# `fixed_p_rounding` - Set up fixed-point arithmetic rounding information

## Overview

The `fixed_p_rounding` module implements fixed-point rounding logic for Ara's vector execution stage. It operates on 64-bit wide elements and generates rounding result bits for each element stream based on the rounding mode and vector element width (VEW).

---

## Ports

### Inputs

| Name            | Type         | Description |
|-----------------|--------------|-------------|
| `operand_a_i`   | `elen_t`     | Encodes the shift amount `j` for each sub-element. |
| `operand_b_i`   | `elen_t`     | Source operand to extract rounding bits from. |
| `valid_i`       | `logic`      | Enables rounding logic when high. |
| `op_i`          | `ara_op_e`   | Operation type; rounding occurs only on selected operations. |
| `vew_i`         | `vew_e`      | Specifies the vector element width: `EW8`, `EW16`, `EW32`, or `EW64`. |
| `vxrm_i`        | `vxrm_t`     | RISC-V vector rounding mode: `00`, `01`, `10`, or `11`. |

### Output

| Name            | Type         | Description |
|-----------------|--------------|-------------|
| `r_o`           | `strb_t`     | Output rounding bits for each element. |

---

## Internal Structures

### `rounding_args`
A `union packed` type that allows simultaneous interpretation of a 64-bit value as:
- 8 x 8-bit (`w8`)
- 4 x 16-bit (`w16`)
- 2 x 32-bit (`w32`)
- 1 x 64-bit (`w64`)

---

## Functional Behavior

Rounding logic is triggered only when `valid_i` is high and `op_i` matches one of:
- `VSSRA`
- `VSSRL`
- `VNCLIP`
- `VNCLIPU`

Depending on `vew_i` and `vxrm_i`, different rounding strategies are selected.
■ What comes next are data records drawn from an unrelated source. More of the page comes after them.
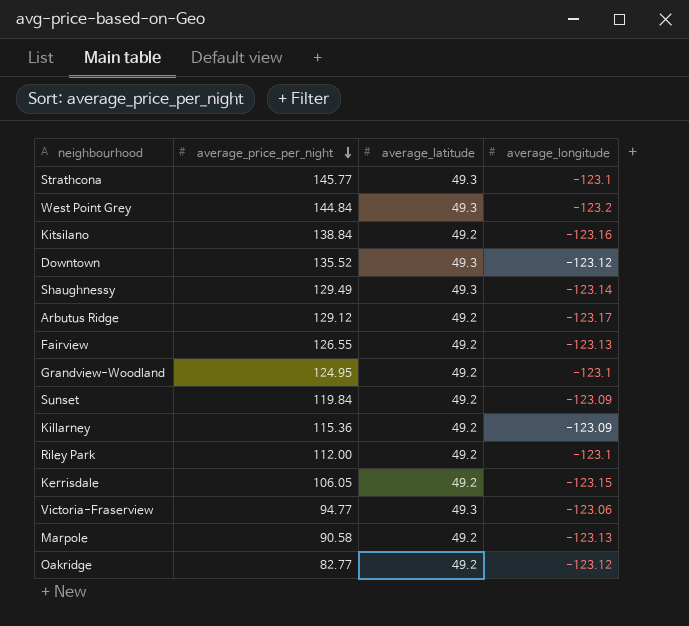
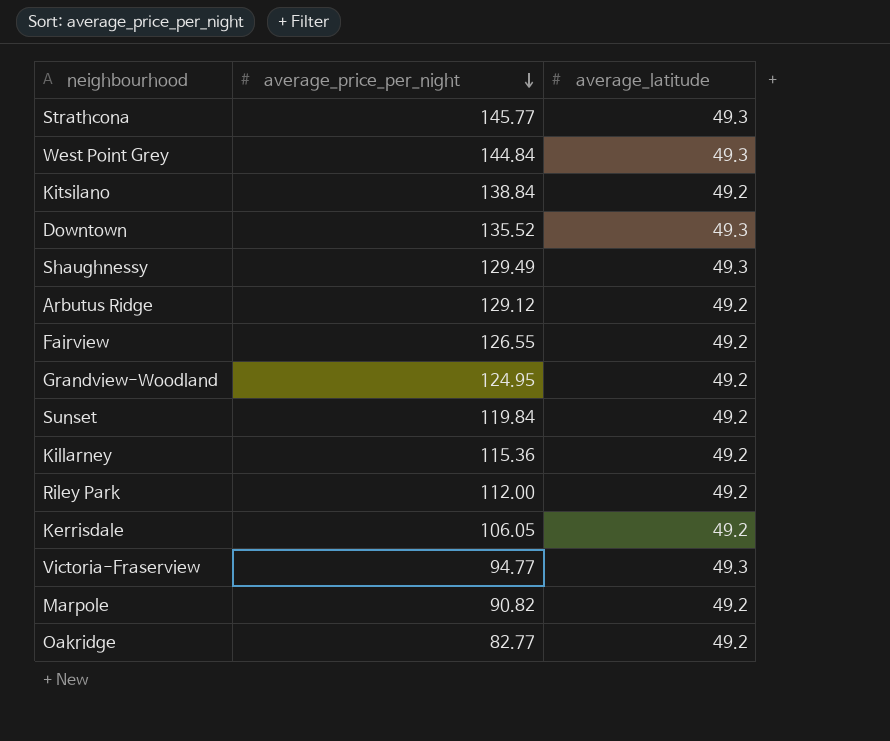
column average_longitude | position: 4 -> none
Marpole | average_price_per_night: 90.58 -> 90.82

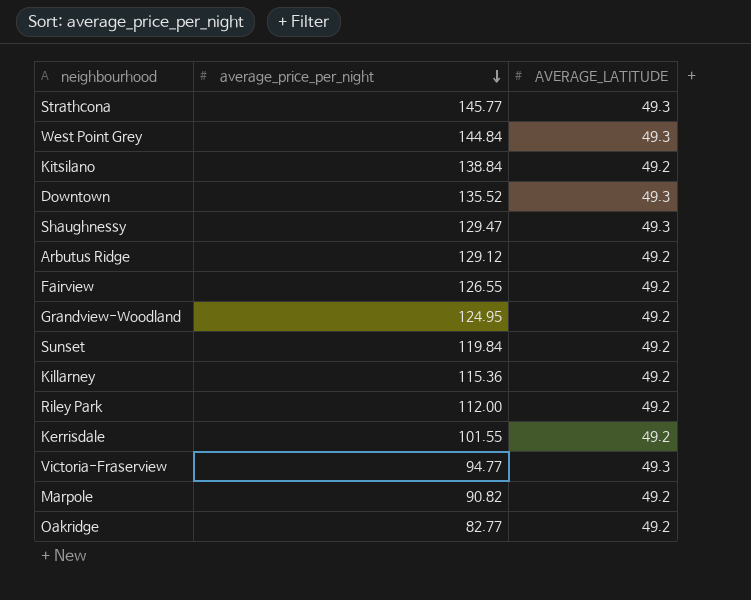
column name: average_latitude -> AVERAGE_LATITUDE
Shaughnessy | average_price_per_night: 129.49 -> 129.47
Kerrisdale | average_price_per_night: 106.05 -> 101.55

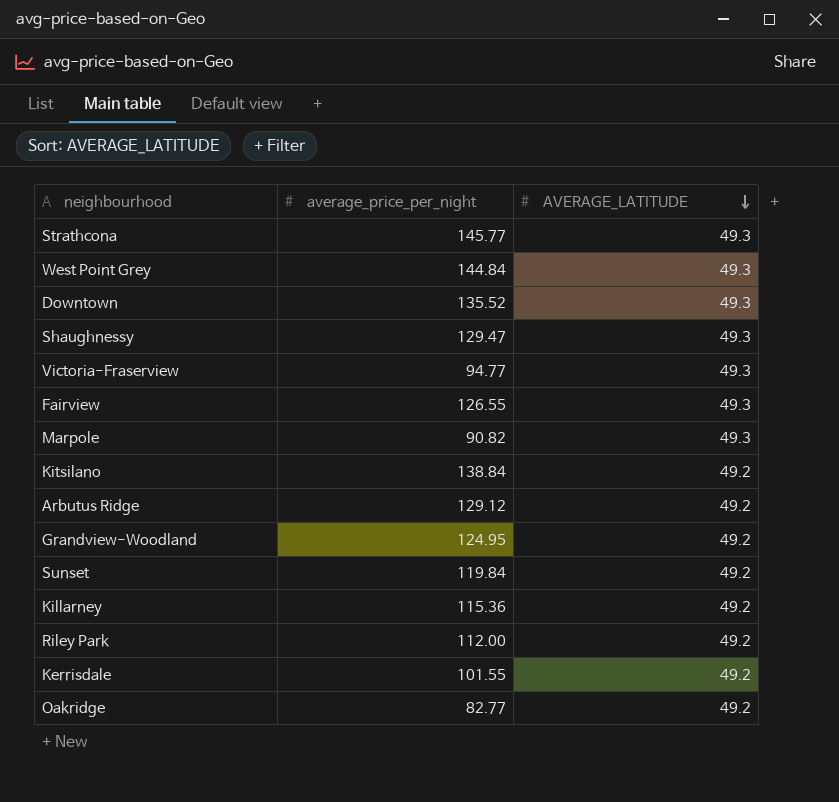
row order: average_price_per_night descending -> AVERAGE_LATITUDE descending
Fairview | AVERAGE_LATITUDE: 49.2 -> 49.3
Marpole | AVERAGE_LATITUDE: 49.2 -> 49.3

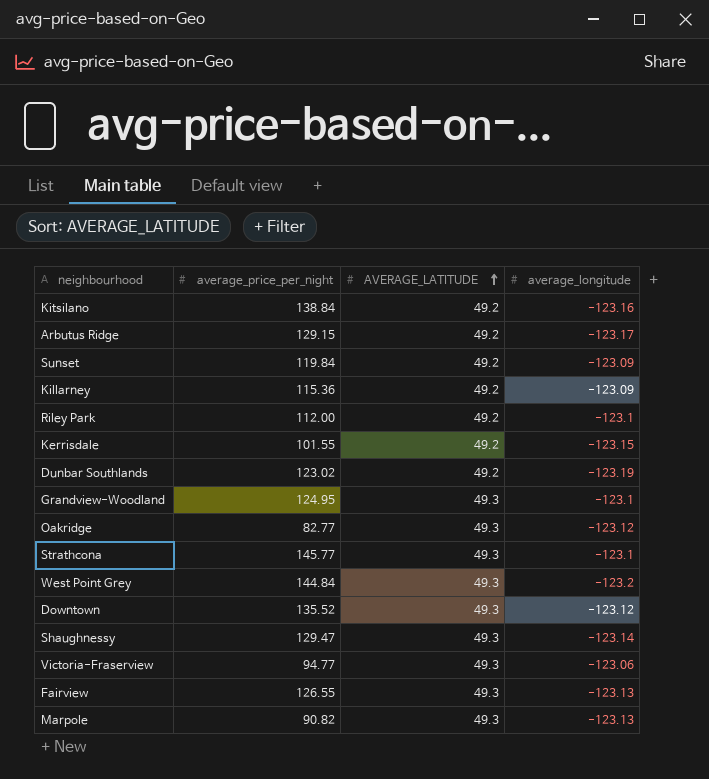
row order: AVERAGE_LATITUDE descending -> AVERAGE_LATITUDE ascending
column average_longitude | position: none -> 4
Arbutus Ridge | average_price_per_night: 129.12 -> 129.15
row Dunbar Southlands: none -> 123.02 | 49.2 | -123.19
Grandview-Woodland | AVERAGE_LATITUDE: 49.2 -> 49.3
Oakridge | AVERAGE_LATITUDE: 49.2 -> 49.3

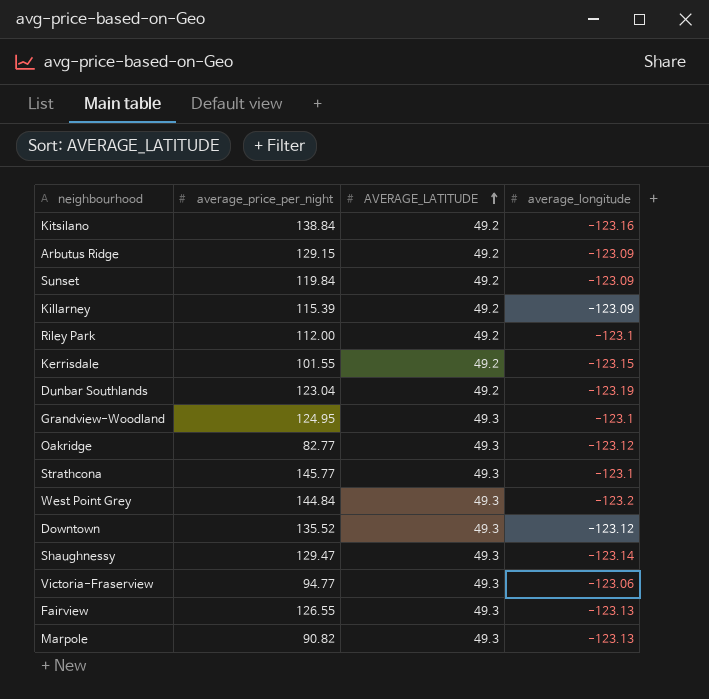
Arbutus Ridge | average_longitude: -123.17 -> -123.09
Killarney | average_price_per_night: 115.36 -> 115.39
Dunbar Southlands | average_price_per_night: 123.02 -> 123.04

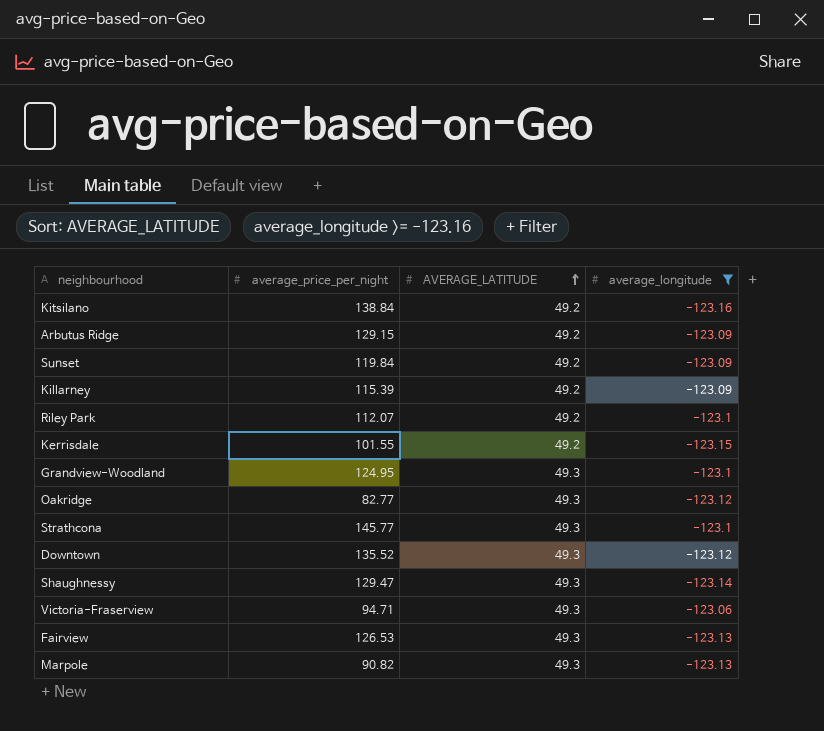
filter: none -> average_longitude >= -123.16
Riley Park | average_price_per_night: 112.00 -> 112.07
Victoria-Fraserview | average_price_per_night: 94.77 -> 94.71
Fairview | average_price_per_night: 126.55 -> 126.53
### Rounding Modes (`vxrm_i`)
- `00` (RNU): Round to Nearest, Up.
- `01` (RNE): Round to Nearest, ties to Even.
- `10` (RTZ): Round Towards Zero (no rounding).
- `11` (ROD): Round towards -∞ for negative and +∞ for positive.

### Element Width Handling

Each `vew_i` type (`EW8`, `EW16`, etc.) leads to different slicing of input operands.

#### Example for `EW8`, `vxrm = 00`:
```verilog
for (int i = 0; i < 8; i++) begin
  j      = opa.w8[i];
  r_o[i] = opb.w8[i][j-1];
end
```

#### Example for `EW32`, `vxrm = 01`:
```verilog
for (int i = 0; i < 2; i++) begin
  j      = opa.w32[i];
  r_o[i] = opb.w32[i][j-1] & opb.w32[i][j];
end
```

#### For `vxrm = 10`, no rounding is performed:
```verilog
r_o = '0;
```

#### For `vxrm = 11` (ROD), more logic is applied:
- Negates the `j`th bit
- ORs the masked remaining bits using a lookup from `bit_select`

---

## Lookup Table: `bit_select`

This is a constant table used to mask and check lower bits for rounding:
```verilog
bit_select = {
  64'h0000000000000000,
  64'h0000000000000001,
  64'h0000000000000003,
  ...
  64'h7FFFFFFFFFFFFFFF
};
```

Each index `j` selects `bit_select[j]` to help evaluate whether remaining bits are non-zero.